> [TASK DIRECTIONS]: From the entries below, work out the number of lines that hold the word "left", and give that number alone.

> [RECORDS SHOWN]:
Content starts

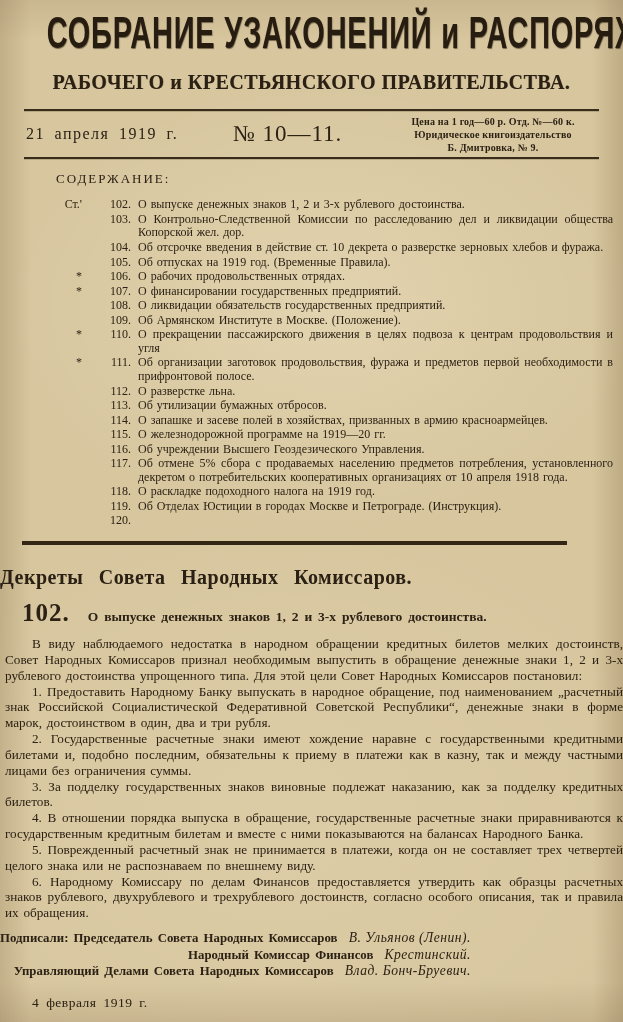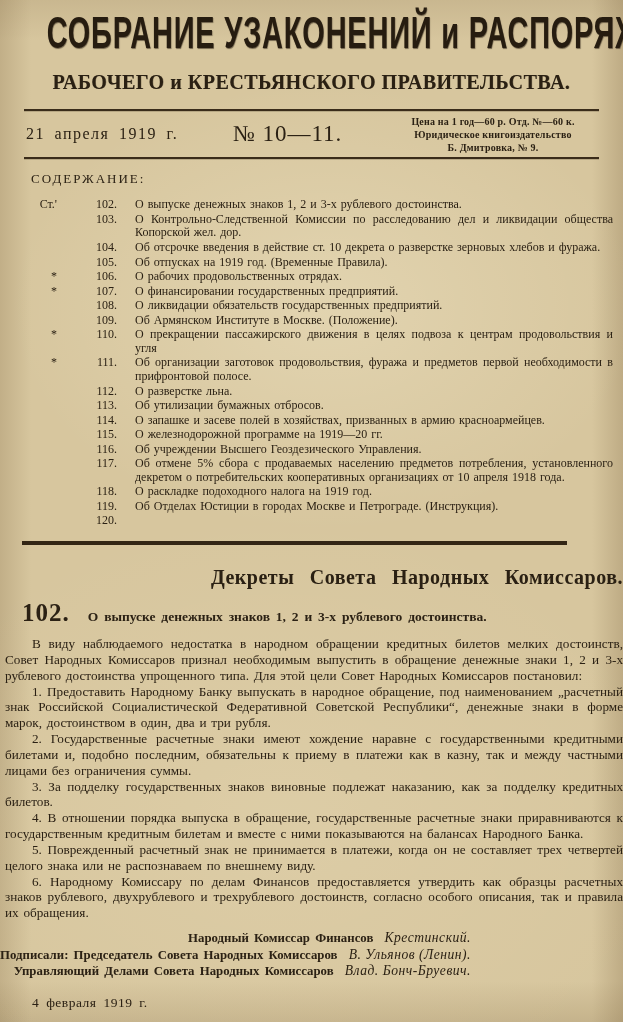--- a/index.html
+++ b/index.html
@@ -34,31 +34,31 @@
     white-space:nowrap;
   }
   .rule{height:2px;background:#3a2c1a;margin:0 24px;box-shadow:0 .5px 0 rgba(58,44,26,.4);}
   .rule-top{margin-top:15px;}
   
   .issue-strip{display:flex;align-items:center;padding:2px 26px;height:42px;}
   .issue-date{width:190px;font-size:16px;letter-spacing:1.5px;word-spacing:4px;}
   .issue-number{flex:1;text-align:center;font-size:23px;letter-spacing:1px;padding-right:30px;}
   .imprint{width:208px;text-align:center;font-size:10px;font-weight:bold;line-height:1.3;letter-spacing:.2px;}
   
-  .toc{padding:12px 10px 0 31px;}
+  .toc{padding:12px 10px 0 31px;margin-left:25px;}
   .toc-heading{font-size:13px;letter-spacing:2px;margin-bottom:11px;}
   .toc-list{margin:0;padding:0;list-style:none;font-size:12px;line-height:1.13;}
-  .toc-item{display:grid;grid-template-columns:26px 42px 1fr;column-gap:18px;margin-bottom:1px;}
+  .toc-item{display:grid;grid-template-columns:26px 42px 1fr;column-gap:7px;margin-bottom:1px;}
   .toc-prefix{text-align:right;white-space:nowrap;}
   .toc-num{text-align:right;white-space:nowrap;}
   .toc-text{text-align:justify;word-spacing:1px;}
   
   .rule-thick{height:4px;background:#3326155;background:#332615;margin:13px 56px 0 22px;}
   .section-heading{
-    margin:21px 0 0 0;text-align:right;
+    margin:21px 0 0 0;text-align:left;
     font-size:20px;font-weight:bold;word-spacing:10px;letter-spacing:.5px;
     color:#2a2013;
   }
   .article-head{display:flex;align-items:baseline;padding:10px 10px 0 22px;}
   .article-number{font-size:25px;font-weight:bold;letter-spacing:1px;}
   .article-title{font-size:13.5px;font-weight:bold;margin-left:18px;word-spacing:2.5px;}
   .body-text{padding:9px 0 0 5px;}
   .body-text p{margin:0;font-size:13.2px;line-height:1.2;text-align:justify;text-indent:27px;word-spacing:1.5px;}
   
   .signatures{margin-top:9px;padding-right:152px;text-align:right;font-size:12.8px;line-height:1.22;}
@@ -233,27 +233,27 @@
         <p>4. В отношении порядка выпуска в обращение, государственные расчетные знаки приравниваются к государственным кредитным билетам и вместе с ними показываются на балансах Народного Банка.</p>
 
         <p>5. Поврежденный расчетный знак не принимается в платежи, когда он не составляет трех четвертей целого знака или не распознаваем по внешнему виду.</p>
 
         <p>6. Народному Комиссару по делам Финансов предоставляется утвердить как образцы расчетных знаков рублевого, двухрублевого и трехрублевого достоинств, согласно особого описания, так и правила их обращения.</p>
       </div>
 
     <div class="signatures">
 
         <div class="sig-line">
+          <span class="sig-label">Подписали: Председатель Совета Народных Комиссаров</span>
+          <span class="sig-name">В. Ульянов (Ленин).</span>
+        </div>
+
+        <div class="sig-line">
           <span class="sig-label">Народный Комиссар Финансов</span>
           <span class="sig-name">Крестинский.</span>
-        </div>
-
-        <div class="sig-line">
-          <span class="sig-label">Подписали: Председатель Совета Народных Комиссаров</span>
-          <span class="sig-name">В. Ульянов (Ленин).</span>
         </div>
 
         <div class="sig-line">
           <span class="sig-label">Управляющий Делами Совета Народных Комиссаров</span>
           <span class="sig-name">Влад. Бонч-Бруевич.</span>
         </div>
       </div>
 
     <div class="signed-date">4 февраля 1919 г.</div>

Content ends
Content starts

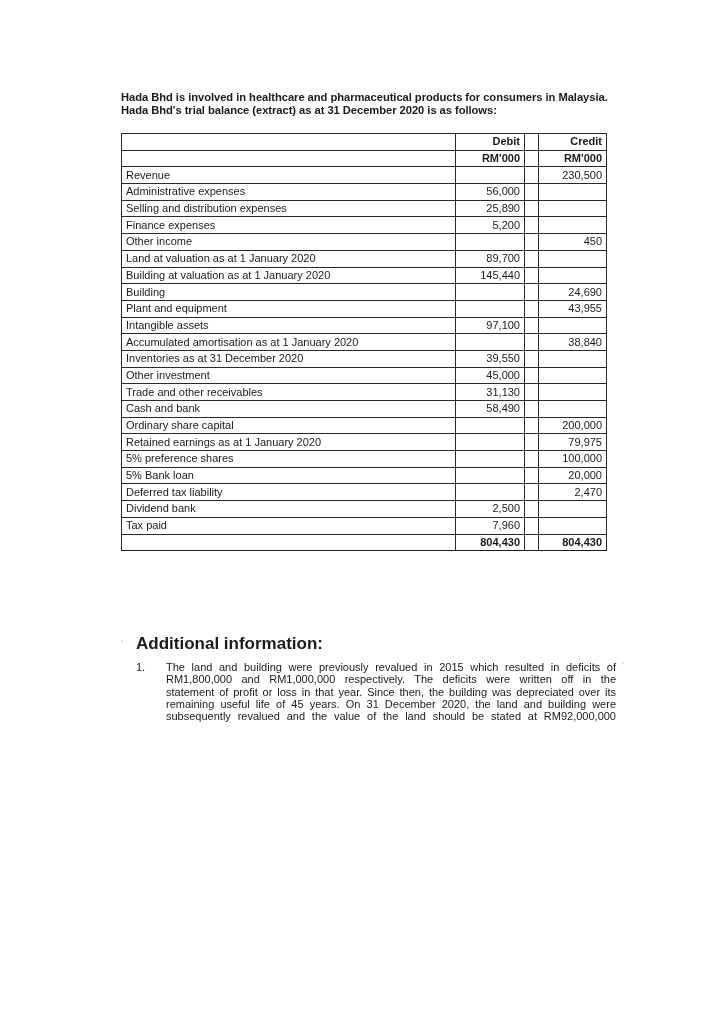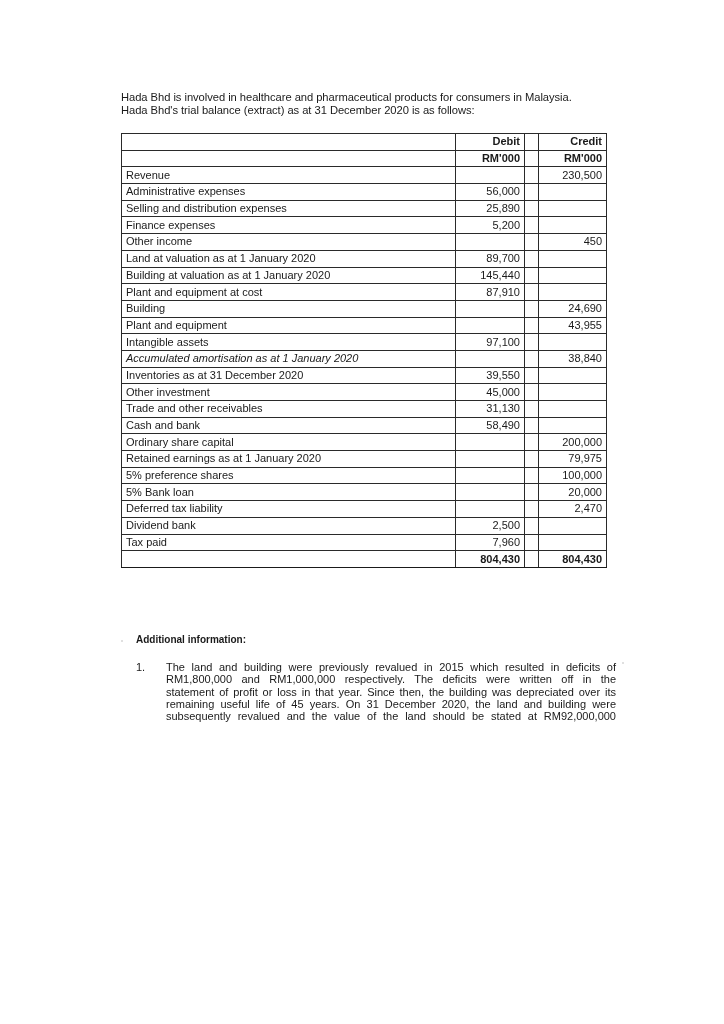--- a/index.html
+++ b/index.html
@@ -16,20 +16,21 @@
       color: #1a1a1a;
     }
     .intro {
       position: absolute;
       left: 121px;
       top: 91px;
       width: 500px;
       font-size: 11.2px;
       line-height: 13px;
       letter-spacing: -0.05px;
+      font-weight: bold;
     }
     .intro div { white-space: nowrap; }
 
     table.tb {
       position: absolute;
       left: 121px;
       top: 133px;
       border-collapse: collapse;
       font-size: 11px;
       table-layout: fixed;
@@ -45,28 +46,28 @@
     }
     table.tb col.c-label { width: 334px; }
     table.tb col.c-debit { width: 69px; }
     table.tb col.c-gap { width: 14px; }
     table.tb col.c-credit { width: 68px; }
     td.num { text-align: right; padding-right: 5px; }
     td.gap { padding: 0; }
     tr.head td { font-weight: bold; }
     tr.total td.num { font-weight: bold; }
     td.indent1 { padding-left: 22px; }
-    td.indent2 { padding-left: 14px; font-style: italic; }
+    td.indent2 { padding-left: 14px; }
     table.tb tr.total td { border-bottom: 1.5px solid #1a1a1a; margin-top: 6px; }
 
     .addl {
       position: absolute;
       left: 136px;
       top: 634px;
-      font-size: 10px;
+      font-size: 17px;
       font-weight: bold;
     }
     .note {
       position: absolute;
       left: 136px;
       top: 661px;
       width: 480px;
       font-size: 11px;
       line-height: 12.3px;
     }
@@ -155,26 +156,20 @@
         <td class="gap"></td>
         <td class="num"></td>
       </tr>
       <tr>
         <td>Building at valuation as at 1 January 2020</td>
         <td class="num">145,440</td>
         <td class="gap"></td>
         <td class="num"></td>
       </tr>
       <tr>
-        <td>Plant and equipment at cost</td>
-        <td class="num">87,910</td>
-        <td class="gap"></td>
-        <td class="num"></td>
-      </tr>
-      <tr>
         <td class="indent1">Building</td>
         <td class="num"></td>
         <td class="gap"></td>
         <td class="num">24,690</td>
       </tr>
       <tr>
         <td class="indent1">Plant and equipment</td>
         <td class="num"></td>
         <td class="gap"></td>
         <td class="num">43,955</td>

Content ends

> [RESPONSE TO THE TASK]: 10